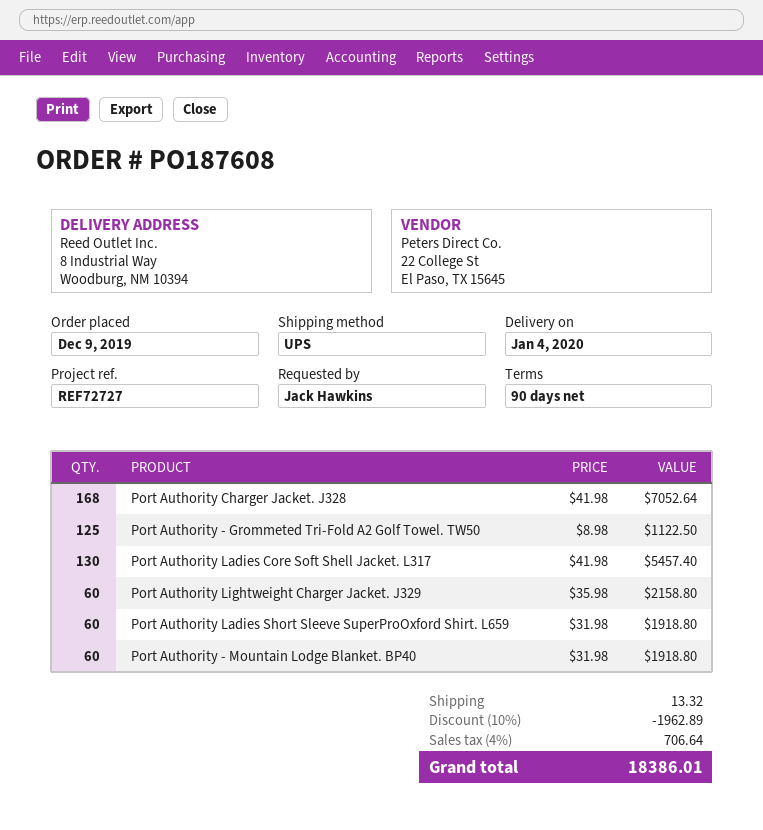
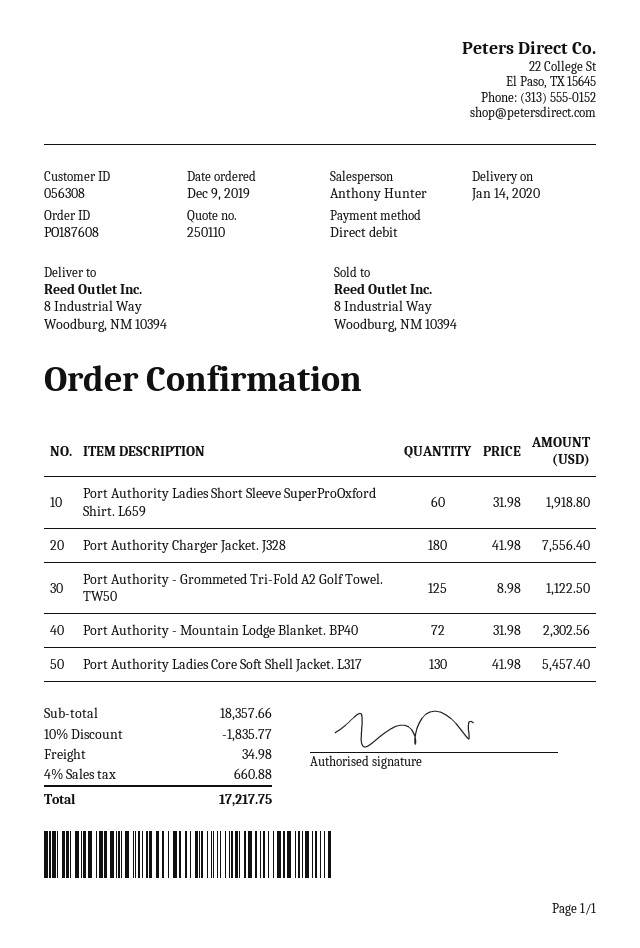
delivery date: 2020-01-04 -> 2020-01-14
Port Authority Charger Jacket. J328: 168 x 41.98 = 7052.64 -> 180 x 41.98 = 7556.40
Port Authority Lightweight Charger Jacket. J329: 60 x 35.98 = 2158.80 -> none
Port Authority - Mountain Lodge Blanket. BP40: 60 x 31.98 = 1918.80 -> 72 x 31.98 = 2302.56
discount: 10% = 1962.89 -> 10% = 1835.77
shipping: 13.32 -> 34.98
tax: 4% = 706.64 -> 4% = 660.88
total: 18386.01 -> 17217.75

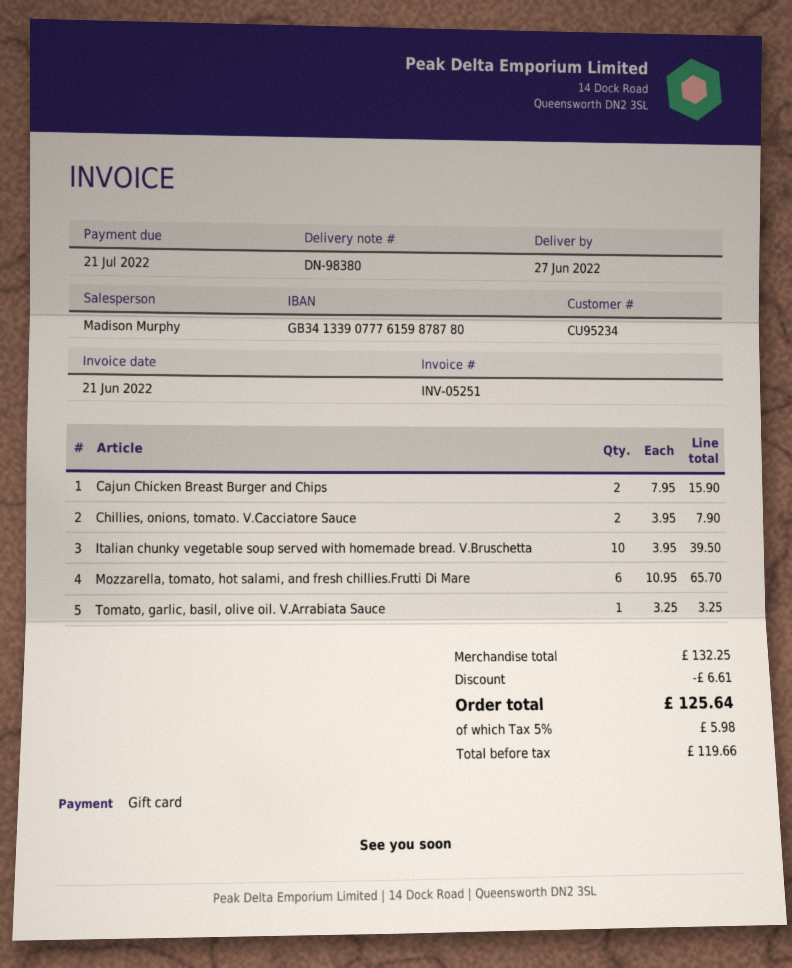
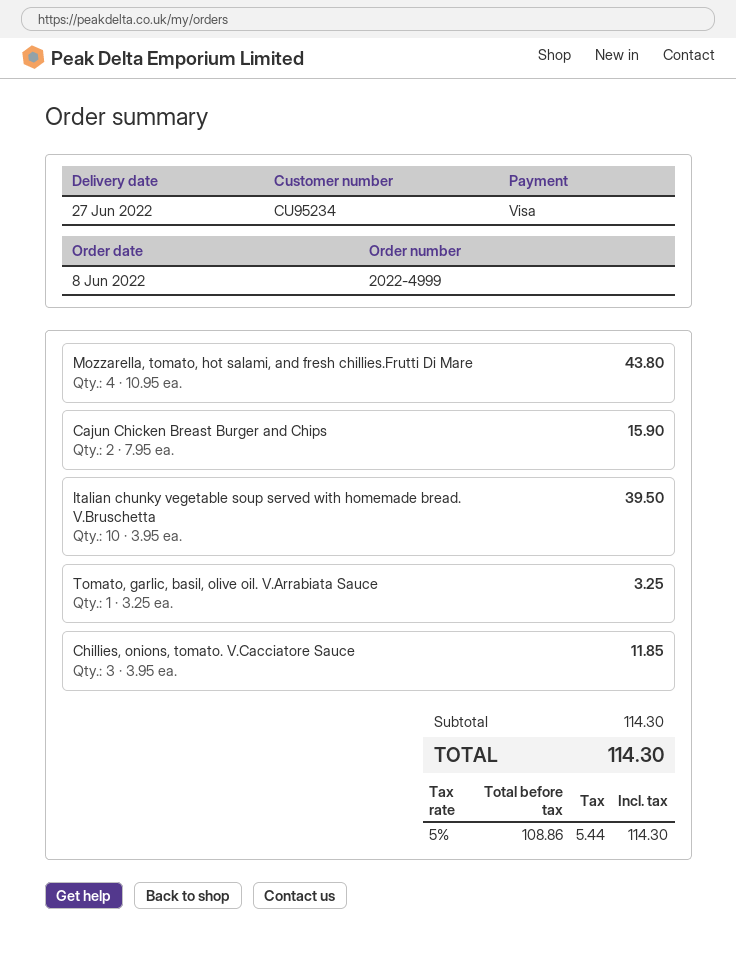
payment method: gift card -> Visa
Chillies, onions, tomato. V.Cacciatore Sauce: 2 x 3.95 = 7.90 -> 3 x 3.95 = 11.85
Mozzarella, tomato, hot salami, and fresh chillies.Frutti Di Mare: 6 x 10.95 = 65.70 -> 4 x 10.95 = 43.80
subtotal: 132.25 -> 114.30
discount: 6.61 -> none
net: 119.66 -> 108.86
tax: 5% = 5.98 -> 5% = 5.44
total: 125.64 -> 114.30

Work instruction:
Write out exactly, and only, the lines running from the line with "Port Authority - Mountain" to the last line above, both included, with all pictures omitted.

Task result:
Port Authority - Mountain Lodge Blanket. BP40: 60 x 31.98 = 1918.80 -> 72 x 31.98 = 2302.56
discount: 10% = 1962.89 -> 10% = 1835.77
shipping: 13.32 -> 34.98
tax: 4% = 706.64 -> 4% = 660.88
total: 18386.01 -> 17217.75

payment method: gift card -> Visa
Chillies, onions, tomato. V.Cacciatore Sauce: 2 x 3.95 = 7.90 -> 3 x 3.95 = 11.85
Mozzarella, tomato, hot salami, and fresh chillies.Frutti Di Mare: 6 x 10.95 = 65.70 -> 4 x 10.95 = 43.80
subtotal: 132.25 -> 114.30
discount: 6.61 -> none
net: 119.66 -> 108.86
tax: 5% = 5.98 -> 5% = 5.44
total: 125.64 -> 114.30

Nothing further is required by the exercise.